> **PROMPT**
Starting with the line that contains "Redbreast 21 Year" and stopping after the line that contains "customer number: K0979 -> K1979", copy the entries below exactly. Include nothing else.

> **Content revision data**

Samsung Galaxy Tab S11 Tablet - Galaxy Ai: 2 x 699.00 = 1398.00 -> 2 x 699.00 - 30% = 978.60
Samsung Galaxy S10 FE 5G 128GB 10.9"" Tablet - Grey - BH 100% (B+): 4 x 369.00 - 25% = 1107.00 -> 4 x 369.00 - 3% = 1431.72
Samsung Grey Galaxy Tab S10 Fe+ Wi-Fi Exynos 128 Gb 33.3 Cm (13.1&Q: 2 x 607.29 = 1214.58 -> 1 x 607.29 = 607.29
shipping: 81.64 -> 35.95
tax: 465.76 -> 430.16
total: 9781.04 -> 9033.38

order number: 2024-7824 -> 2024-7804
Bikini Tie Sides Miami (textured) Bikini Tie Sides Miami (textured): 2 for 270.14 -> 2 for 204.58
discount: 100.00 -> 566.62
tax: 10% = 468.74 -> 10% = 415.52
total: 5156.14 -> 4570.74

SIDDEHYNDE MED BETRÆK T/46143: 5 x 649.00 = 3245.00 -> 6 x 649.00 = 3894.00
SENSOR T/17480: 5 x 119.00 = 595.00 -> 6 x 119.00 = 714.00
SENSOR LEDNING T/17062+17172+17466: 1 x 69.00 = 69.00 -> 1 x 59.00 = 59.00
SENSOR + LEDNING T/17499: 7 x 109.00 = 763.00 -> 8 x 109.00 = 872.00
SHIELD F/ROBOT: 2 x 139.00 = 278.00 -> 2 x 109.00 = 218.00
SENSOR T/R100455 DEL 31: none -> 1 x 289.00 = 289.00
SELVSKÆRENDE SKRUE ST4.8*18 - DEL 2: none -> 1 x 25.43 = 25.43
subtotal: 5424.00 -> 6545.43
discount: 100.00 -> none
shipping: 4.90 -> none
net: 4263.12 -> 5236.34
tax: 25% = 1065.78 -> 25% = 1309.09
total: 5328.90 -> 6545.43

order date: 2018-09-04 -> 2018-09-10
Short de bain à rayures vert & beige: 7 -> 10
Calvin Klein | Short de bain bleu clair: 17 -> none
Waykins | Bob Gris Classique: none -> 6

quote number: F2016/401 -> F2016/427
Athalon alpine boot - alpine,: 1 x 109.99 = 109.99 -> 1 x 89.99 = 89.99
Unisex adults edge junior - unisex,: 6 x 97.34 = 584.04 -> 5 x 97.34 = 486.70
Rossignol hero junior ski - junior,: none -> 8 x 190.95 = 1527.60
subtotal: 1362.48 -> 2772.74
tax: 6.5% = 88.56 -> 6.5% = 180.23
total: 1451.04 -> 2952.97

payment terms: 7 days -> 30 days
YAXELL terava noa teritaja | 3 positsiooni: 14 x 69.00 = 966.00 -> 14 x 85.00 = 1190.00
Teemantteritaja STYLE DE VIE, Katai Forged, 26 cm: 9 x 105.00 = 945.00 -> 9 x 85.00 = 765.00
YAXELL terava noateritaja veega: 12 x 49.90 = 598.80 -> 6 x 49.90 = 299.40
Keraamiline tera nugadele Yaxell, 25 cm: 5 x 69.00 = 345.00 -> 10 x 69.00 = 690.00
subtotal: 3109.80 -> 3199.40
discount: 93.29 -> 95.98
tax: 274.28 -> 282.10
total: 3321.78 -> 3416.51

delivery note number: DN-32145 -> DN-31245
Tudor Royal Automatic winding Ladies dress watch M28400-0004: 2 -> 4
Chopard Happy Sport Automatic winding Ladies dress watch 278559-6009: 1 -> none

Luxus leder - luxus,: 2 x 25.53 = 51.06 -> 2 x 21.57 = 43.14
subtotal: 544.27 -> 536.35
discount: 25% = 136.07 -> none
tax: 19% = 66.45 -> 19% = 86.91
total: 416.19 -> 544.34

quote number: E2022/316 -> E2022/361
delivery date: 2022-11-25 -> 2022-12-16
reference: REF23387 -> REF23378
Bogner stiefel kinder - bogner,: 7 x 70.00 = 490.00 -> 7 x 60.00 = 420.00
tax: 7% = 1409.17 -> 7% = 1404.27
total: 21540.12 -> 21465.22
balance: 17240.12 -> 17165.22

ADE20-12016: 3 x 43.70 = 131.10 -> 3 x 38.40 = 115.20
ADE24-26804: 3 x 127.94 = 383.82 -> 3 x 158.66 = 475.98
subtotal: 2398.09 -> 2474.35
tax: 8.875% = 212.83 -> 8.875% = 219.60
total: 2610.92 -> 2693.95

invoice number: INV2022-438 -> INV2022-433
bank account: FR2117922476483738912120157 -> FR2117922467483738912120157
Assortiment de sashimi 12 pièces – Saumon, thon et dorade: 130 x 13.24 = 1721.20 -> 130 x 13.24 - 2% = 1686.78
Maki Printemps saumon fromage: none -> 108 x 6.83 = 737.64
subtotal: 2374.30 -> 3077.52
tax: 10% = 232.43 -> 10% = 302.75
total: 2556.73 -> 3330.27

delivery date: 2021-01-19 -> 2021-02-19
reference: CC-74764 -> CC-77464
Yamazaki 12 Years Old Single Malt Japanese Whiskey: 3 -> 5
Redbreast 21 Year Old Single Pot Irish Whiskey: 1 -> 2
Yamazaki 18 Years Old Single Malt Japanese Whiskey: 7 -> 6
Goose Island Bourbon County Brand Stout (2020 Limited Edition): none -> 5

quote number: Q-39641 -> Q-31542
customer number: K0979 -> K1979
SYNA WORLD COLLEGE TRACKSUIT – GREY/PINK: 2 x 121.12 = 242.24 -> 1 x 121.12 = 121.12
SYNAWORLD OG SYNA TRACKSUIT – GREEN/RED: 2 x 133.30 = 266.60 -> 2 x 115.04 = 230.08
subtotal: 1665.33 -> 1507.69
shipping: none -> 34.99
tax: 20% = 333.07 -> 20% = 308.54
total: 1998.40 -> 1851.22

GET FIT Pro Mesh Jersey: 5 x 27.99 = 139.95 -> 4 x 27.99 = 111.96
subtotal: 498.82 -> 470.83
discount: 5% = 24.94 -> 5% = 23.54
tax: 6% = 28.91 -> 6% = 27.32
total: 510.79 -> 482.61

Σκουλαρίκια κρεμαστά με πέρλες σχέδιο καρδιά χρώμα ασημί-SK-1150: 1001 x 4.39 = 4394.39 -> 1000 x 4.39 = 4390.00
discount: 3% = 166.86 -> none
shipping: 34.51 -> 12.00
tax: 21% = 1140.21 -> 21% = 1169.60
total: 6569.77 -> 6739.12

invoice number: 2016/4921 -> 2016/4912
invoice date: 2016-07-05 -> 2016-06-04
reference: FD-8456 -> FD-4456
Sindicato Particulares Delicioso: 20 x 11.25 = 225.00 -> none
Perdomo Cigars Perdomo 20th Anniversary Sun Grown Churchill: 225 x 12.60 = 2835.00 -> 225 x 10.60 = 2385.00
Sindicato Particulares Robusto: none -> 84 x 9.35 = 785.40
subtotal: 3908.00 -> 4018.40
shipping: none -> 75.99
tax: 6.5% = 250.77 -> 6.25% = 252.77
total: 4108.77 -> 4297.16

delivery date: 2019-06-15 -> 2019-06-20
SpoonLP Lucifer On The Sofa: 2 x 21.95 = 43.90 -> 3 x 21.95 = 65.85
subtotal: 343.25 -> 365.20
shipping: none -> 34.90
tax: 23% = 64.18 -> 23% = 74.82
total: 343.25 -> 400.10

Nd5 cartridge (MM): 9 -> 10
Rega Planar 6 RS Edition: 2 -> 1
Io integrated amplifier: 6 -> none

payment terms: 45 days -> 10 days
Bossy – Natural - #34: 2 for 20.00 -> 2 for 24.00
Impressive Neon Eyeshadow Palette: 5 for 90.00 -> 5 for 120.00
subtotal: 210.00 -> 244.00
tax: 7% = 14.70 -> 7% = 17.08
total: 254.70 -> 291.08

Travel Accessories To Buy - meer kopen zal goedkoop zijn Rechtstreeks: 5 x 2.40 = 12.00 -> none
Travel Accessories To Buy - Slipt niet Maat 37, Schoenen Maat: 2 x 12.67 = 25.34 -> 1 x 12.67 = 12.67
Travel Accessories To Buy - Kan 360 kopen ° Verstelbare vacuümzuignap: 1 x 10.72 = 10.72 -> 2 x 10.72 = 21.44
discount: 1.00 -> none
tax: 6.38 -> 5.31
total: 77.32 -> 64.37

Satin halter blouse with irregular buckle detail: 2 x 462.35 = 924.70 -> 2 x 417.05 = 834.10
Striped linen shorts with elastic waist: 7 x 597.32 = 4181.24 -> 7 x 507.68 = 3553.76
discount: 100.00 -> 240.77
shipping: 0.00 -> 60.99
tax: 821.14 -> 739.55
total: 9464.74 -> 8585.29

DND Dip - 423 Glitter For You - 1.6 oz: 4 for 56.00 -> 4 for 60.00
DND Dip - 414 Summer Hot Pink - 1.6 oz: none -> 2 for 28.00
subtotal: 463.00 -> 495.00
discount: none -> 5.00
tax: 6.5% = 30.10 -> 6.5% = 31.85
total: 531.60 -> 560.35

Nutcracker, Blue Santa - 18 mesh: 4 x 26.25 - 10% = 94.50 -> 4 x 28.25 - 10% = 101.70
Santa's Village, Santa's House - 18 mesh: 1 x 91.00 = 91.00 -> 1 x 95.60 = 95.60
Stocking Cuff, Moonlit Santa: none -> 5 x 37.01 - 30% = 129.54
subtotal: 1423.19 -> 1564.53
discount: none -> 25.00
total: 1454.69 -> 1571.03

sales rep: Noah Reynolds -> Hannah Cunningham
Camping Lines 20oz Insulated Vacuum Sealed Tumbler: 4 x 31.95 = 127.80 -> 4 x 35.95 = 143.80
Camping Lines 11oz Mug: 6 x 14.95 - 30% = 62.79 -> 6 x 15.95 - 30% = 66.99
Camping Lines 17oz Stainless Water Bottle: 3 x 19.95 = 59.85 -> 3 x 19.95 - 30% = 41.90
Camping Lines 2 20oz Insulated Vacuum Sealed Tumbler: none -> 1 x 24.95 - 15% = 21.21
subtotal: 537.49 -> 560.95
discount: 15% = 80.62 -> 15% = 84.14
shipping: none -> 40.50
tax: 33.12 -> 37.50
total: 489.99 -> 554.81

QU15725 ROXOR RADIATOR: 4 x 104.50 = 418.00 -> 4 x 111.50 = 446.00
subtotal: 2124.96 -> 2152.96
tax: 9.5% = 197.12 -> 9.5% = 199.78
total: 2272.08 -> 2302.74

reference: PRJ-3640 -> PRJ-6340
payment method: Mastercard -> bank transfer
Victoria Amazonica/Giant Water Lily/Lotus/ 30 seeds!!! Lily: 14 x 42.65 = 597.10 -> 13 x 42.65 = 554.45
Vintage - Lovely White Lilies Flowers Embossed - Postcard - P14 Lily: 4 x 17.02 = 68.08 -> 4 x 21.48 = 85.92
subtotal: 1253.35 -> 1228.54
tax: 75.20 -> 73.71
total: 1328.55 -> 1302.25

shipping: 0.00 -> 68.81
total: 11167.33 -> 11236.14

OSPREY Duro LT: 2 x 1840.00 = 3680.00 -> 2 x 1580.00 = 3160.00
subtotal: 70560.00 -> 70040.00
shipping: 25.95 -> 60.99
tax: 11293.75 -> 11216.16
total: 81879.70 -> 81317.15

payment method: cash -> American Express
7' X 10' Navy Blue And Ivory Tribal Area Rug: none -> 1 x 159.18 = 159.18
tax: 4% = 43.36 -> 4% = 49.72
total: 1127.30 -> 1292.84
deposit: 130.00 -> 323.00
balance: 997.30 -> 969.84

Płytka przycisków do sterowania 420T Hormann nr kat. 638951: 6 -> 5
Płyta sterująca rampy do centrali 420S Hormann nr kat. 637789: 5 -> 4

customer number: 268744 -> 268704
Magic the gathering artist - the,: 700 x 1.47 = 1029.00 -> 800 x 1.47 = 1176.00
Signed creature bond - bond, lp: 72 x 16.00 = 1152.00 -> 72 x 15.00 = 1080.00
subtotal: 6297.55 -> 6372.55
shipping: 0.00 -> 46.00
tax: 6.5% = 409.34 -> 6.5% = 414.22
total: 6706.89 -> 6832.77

> **RESPONSE**
Redbreast 21 Year Old Single Pot Irish Whiskey: 1 -> 2
Yamazaki 18 Years Old Single Malt Japanese Whiskey: 7 -> 6
Goose Island Bourbon County Brand Stout (2020 Limited Edition): none -> 5

quote number: Q-39641 -> Q-31542
customer number: K0979 -> K1979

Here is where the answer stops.